- WHAT IS BEING ASKED
Take each line of the records below that contains the string "none" and copy it.
------ SOURCE MATERIAL
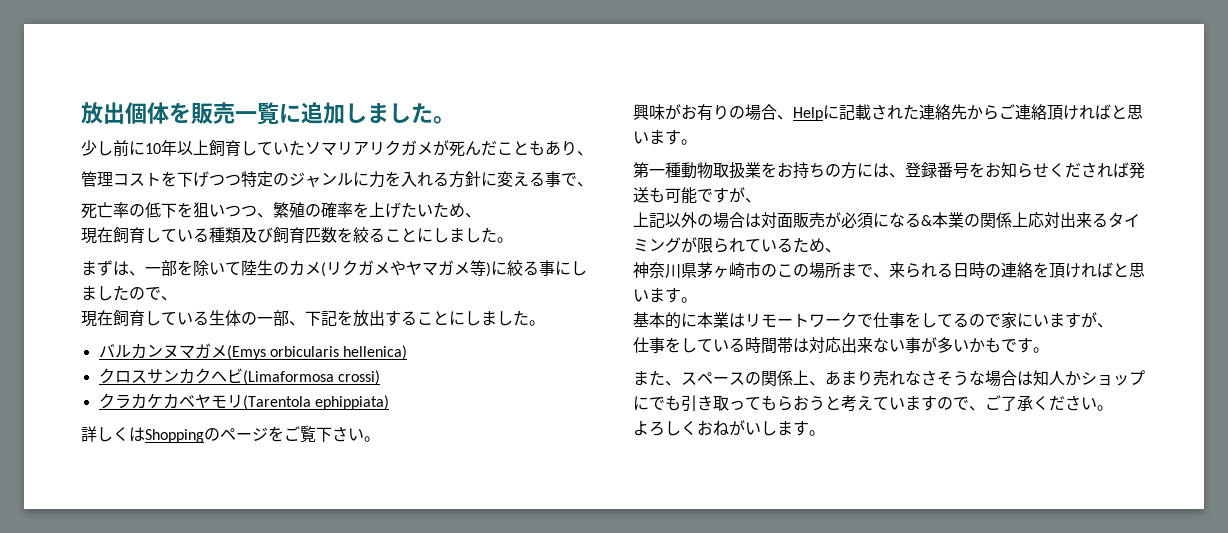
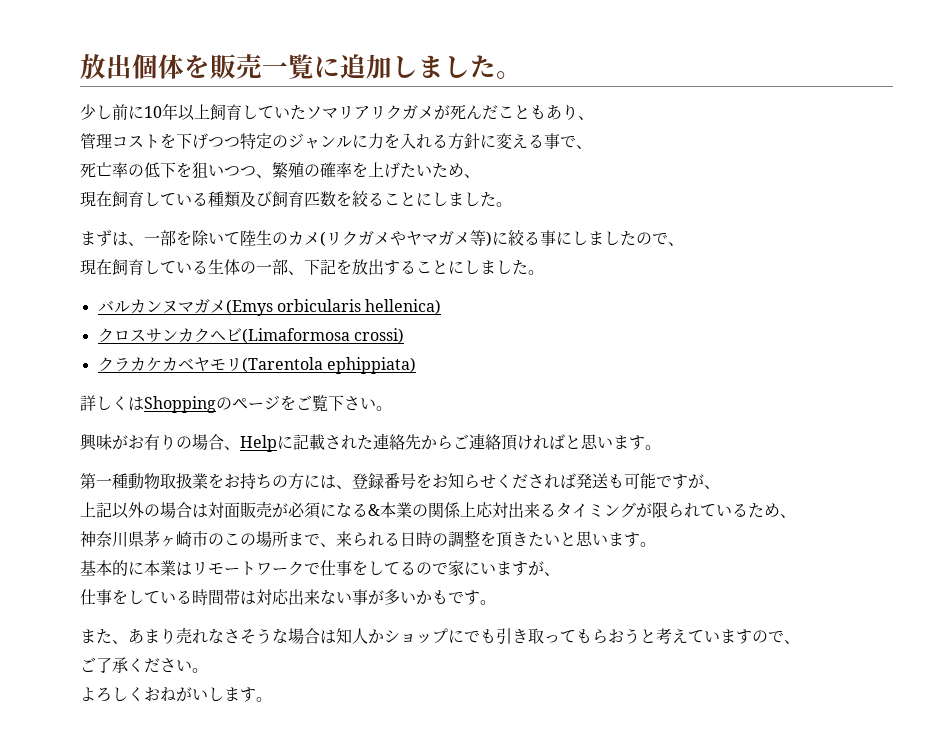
[1001,262,1113,278] 連絡を頂ければ -> [448,530,560,548] 調整を頂きたい
[681,370,825,386] スペースの関係上、 -> (128, 642) none
(985, 408) none -> (800, 642) //

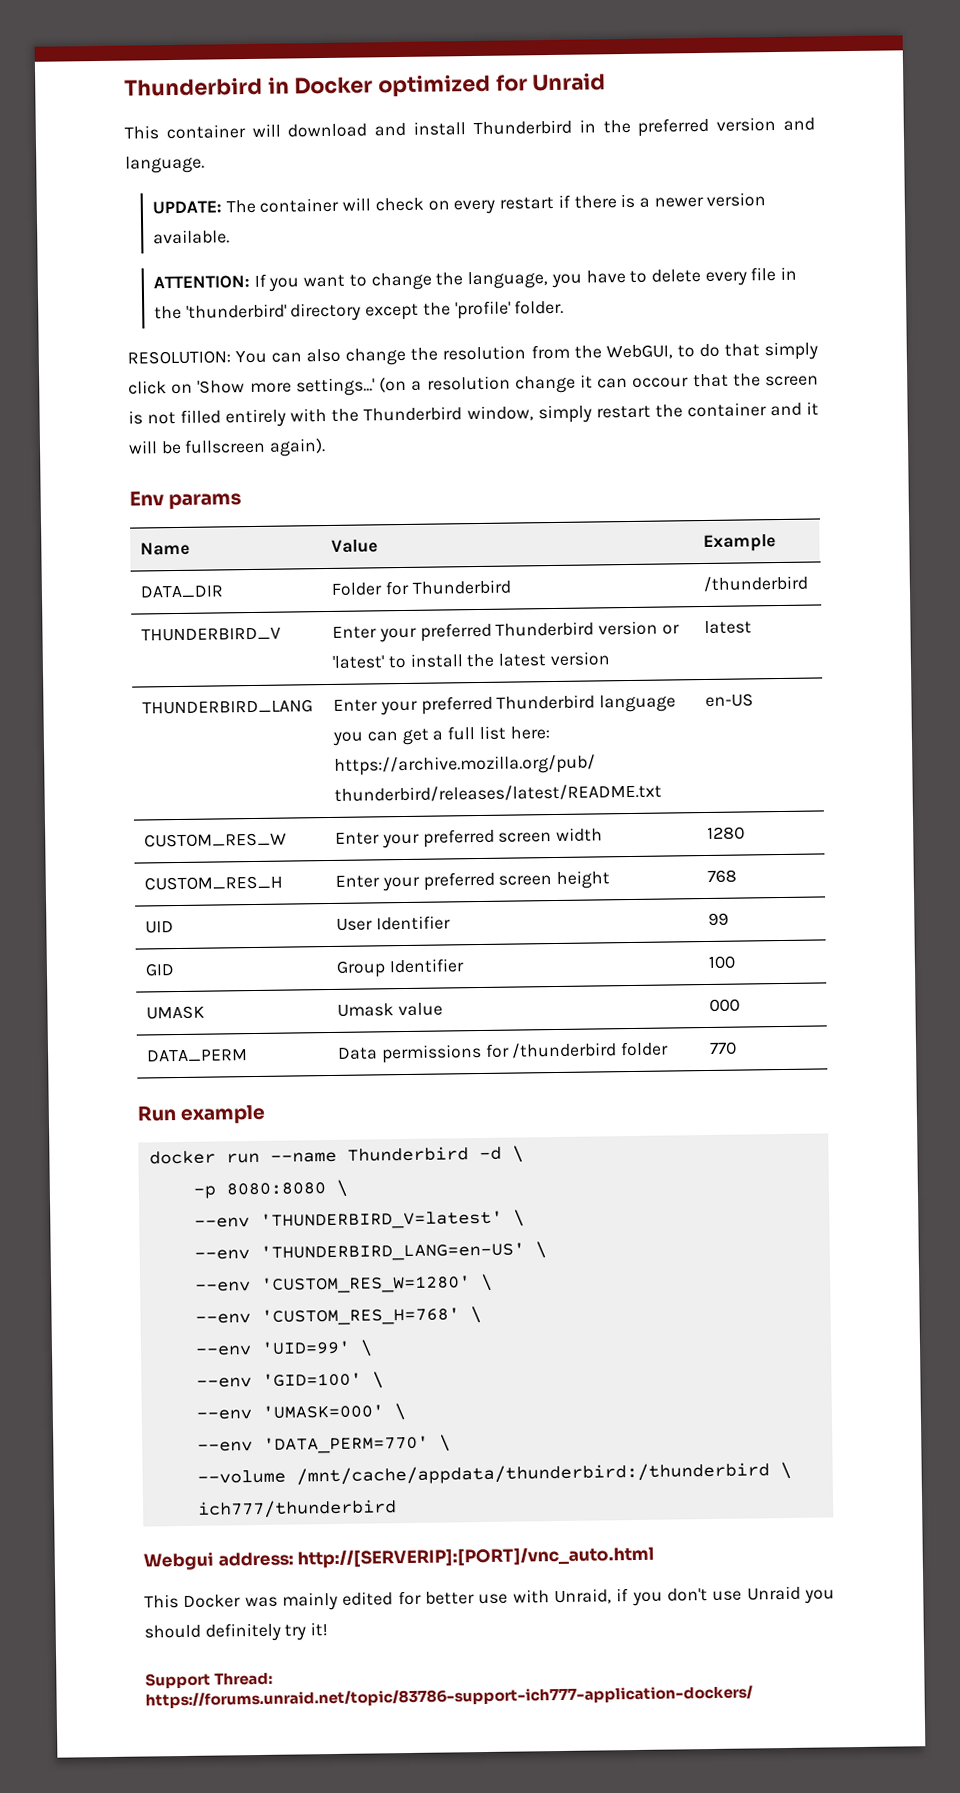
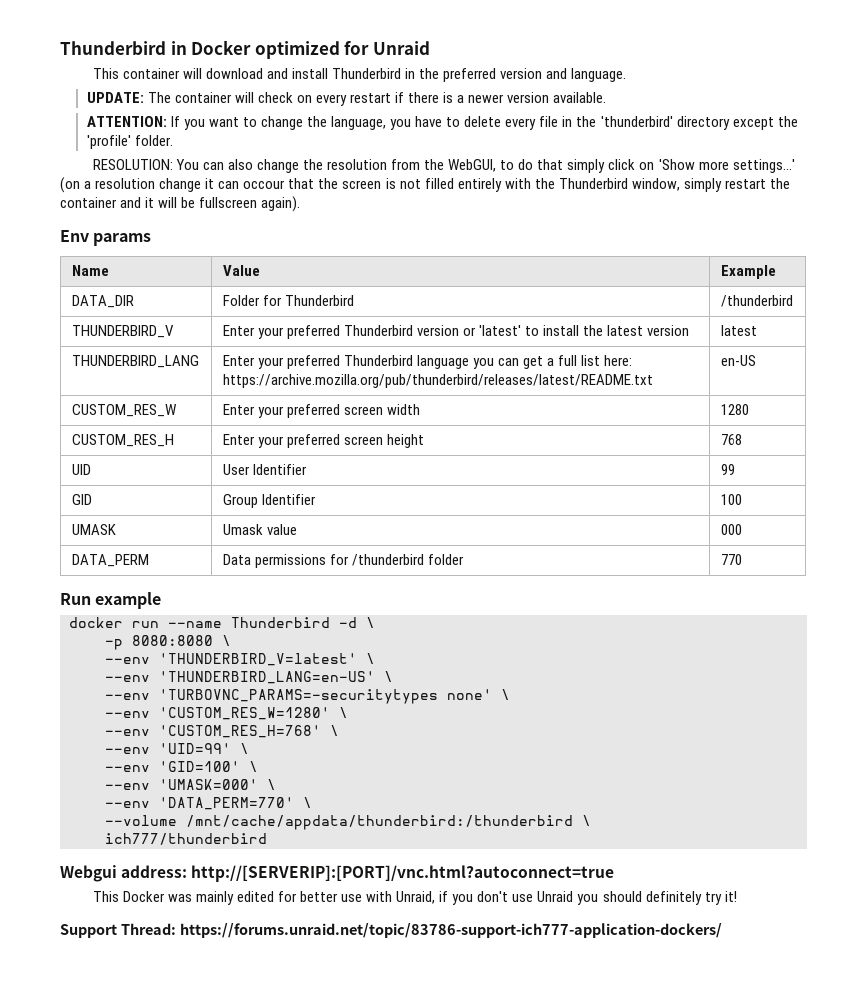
(547, 1250) none -> [105,689,510,704] // --env 'TURBOVNC_PARAMS=-securitytypes none' \
[297,1545,655,1569] http://[SERVERIP]:[PORT]/vnc_auto.html -> [191,865,615,882] http://[SERVERIP]:[PORT]/vnc.html?autoconnect=true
------------
- REPLY TO THE TASK
[681,370,825,386] スペースの関係上、 -> (128, 642) none
(985, 408) none -> (800, 642) //
(547, 1250) none -> [105,689,510,704] // --env 'TURBOVNC_PARAMS=-securitytypes none' \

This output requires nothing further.